Testing data | One-step (%) | Two-step (%) | Ta (%) | FW (%) | DH (%) | Ta c (%) | FW c (%) | DH c (%) |
---|---|---|---|---|---|---|---|---|
Fθ | ||||||||
sel(500, 0.001) | 99.8 | 99.8 | 26.6 | 79.0 | 41.6 | 73.8 | 71.8 | 67.8 |
sel(500, 0.2) | 98.4 | 98.4 | 26.8 | 23.2 | 28.0 | 66.4 | 12.2 | 20.4 |
sel(200, 0.001) | 93.8 | 93.8 | 11.0 | 25.8 | 21.4 | 51.0 | 52.0 | 50.0 |
sel(200, 0.2) | 87.6 | 87.6 | 11.6 | 8.4 | 12.0 | 42.6 | 11.2 | 17.0 |
bot random | 97.0 | 3.8 | 51.2 | 62.8 | 26.2 | 52.4 | 23.2 | 12.6 |
FK | ||||||||
sel(500, 0.001) | 98.4 | 76.0 | 26.2 | 79.8 | 41.6 | 72.6 | 72.0 | 69.8 |
sel(500, 0.2) | 96.6 | 72.0 | 29.8 | 26.4 | 37.0 | 69.4 | 9.4 | 19.0 |
sel(200, 0.001) | 86.2 | 62.2 | 9.8 | 27.2 | 19.8 | 51.4 | 54.0 | 48.8 |
sel(200, 0.2) | 75.8 | 48.6 | 13.2 | 8.2 | 13.2 | 42.6 | 7.8 | 15.2 |
bot random | 55.8 | 3 | 52.8 | 62.4 | 26.4 | 62.4 | 24.0 | 12.0 |
The percentage of times selection was predicted for testing samples that were simulated under different selective and bottleneck scenarios is shown.
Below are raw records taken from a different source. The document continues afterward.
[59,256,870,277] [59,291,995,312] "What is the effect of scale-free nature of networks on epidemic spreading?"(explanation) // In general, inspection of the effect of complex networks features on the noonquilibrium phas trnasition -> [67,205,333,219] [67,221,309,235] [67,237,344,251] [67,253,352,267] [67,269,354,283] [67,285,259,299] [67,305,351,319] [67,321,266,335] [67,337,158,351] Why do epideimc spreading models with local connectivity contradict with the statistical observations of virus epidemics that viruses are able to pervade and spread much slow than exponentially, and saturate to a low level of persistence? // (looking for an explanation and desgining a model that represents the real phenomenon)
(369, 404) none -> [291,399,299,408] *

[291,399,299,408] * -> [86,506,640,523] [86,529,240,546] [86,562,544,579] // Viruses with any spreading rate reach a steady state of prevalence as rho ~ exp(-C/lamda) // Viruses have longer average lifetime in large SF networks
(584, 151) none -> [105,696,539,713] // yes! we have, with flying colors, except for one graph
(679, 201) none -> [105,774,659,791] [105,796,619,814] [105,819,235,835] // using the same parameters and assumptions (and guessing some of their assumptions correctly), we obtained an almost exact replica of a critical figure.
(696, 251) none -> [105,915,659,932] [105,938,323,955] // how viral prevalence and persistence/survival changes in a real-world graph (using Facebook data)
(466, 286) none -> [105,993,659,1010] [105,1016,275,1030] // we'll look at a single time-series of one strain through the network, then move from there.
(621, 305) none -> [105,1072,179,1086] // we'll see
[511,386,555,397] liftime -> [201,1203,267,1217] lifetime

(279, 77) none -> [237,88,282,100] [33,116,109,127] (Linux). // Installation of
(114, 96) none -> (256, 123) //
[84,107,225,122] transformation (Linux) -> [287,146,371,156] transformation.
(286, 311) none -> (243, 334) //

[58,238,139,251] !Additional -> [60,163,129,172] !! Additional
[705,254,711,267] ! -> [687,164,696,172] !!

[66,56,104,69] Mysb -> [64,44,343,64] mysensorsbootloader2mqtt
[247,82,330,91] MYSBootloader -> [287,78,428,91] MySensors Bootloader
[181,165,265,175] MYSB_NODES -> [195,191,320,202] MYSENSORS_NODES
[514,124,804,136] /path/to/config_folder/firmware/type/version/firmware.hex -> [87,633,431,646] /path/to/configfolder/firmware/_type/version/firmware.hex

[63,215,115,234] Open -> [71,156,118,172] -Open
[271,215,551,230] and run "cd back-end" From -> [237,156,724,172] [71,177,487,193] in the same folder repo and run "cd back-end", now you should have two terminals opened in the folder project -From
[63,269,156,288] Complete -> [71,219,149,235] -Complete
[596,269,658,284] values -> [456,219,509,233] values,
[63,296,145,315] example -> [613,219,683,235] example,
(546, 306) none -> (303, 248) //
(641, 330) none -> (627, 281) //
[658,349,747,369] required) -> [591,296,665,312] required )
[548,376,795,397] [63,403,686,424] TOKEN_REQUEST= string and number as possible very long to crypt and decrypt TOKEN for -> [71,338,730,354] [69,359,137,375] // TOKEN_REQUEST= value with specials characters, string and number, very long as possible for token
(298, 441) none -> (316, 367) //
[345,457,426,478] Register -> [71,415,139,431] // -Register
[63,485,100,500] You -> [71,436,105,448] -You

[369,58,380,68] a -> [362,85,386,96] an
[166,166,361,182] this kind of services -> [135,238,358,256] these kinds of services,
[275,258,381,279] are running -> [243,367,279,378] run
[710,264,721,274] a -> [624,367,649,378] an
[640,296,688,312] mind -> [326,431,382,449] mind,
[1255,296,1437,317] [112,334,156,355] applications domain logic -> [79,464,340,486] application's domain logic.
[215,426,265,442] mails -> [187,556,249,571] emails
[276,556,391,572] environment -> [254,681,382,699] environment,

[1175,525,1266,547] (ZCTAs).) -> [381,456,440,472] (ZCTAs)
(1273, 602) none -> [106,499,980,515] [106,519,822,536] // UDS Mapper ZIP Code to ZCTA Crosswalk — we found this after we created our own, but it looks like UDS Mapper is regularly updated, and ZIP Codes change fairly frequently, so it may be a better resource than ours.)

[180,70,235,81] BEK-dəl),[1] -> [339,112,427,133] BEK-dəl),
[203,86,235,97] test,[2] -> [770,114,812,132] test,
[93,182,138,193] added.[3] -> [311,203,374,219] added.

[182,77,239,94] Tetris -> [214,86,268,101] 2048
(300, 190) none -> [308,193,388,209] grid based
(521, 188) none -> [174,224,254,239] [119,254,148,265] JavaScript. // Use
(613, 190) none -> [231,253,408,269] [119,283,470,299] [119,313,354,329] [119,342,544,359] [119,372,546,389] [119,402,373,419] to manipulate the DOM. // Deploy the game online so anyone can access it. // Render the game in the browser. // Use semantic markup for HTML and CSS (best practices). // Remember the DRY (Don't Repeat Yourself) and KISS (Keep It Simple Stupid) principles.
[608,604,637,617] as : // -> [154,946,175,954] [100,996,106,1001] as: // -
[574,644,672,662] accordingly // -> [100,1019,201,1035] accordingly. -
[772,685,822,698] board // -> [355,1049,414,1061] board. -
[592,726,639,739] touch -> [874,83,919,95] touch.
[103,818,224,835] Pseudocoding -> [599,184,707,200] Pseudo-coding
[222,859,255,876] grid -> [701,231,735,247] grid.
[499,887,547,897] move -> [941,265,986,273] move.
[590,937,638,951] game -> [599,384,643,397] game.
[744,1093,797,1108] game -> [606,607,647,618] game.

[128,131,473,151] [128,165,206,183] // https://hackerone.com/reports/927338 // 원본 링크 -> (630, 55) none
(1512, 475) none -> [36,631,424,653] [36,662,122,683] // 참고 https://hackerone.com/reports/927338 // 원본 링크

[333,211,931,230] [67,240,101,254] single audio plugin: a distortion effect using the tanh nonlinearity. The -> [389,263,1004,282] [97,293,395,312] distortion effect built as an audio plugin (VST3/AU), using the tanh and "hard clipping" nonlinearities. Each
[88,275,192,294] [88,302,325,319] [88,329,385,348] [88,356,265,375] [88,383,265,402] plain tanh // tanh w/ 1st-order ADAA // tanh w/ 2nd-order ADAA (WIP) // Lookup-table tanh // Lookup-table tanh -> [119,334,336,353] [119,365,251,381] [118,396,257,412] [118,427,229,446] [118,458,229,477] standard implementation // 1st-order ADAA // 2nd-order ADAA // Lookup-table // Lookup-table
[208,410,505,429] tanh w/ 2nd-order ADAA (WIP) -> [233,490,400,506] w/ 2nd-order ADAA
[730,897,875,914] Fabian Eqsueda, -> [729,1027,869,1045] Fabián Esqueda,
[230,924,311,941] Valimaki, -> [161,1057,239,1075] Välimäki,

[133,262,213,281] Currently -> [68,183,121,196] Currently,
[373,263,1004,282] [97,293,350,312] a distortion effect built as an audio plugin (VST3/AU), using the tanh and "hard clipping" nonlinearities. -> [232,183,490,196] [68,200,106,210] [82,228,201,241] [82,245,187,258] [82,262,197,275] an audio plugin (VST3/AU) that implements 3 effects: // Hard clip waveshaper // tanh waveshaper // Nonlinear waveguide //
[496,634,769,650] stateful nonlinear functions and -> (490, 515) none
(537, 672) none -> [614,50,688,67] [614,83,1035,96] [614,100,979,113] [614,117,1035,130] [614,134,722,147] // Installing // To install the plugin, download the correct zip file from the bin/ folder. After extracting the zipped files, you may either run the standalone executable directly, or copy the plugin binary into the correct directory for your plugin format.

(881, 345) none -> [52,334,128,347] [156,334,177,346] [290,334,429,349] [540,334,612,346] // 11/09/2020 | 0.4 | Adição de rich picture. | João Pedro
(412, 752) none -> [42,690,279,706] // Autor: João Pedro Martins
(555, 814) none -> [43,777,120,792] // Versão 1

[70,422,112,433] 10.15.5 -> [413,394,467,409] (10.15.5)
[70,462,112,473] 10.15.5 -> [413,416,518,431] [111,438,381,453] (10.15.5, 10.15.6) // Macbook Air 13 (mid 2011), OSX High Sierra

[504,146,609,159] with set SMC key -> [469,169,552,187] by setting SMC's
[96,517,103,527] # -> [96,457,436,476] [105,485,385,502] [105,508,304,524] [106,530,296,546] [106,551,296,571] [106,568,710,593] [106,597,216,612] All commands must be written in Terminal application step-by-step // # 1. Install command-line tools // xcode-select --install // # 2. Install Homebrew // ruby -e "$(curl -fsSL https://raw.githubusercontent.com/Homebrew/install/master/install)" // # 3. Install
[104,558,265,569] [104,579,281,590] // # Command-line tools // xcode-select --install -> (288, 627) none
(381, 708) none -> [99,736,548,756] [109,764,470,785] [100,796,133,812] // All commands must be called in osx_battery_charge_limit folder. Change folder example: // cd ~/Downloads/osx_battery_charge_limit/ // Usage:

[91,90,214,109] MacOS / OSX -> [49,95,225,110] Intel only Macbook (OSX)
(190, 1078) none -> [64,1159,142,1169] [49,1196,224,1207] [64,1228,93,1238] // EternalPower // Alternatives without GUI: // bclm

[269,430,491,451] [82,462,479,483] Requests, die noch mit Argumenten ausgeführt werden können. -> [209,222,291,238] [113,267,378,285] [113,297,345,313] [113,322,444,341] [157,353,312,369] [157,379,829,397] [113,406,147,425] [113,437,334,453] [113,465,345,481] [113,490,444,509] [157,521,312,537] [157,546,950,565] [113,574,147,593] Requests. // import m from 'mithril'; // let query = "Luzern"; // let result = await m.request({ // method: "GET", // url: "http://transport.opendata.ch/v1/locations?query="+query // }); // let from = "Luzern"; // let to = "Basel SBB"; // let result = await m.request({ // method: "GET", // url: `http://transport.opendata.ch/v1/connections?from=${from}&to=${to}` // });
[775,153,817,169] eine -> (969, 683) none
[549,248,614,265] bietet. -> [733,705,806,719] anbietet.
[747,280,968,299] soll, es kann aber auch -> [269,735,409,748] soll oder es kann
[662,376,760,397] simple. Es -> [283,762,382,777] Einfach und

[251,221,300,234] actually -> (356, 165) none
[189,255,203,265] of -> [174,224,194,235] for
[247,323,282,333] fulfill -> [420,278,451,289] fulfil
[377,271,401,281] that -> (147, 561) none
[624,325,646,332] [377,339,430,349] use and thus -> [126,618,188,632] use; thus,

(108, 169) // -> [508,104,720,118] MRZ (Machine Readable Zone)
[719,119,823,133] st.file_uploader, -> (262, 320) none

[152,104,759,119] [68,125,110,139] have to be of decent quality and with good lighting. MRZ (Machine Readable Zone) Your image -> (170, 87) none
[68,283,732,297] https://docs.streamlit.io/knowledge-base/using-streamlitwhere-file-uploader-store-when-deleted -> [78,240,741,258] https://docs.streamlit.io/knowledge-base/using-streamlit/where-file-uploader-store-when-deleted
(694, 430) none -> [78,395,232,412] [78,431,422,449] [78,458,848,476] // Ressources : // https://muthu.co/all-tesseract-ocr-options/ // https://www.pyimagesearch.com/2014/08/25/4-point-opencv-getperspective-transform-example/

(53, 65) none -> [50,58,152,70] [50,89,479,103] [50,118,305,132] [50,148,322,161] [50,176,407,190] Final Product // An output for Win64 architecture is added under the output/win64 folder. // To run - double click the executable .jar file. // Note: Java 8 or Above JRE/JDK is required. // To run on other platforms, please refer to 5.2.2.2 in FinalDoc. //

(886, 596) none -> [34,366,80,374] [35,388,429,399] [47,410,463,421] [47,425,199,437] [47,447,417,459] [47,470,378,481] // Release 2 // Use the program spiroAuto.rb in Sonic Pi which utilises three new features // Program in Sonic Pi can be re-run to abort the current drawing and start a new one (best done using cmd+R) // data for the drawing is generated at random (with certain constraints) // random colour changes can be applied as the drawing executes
We compared the following approaches that use summary statistics: Ta, Tajima's D; FW, Fay and Wu's H; DH, DH test; c, center. First, these statistics were computed only once across the whole 40-kb region, which may lead to a weakened selective signal according to an averaging effect. Since the signal in the center of the region will usually be the strongest, we then tried to use only the 4-kb center section of the region to compute the statistics. The results can be found under Ta c, FW c, and DH c. “One-step” and “two-step” indicate one-step boosting and two-step boosting, respectively. These results are the same as in Table 7. bot random = bot(N(0.02, 0.012), N(0.02, 0.012)). The type I error probability of boosting (both for one-step and for two-step) was adjusted to 5%, and we chose cutoff points for the other tests also according to the 5% quantile estimated from 50,000 simulated neutral samples. The samples were generated under both fixed θ (Fθ) and fixed K (FK). We can see that boosting always performed much better for distinguishing neutrality from selection, although the difference between the methods was reduced slightly when Tajima's D, Fay and Wu's H, and the DH test were calculated only from the center section of the region. Under the more difficult situations the advantage of boosting is particularly visible. Note that one-step boosting predicted most of the bottleneck samples as selection whereas the DH test did not. The application of two-step boosting, however, solved this problem.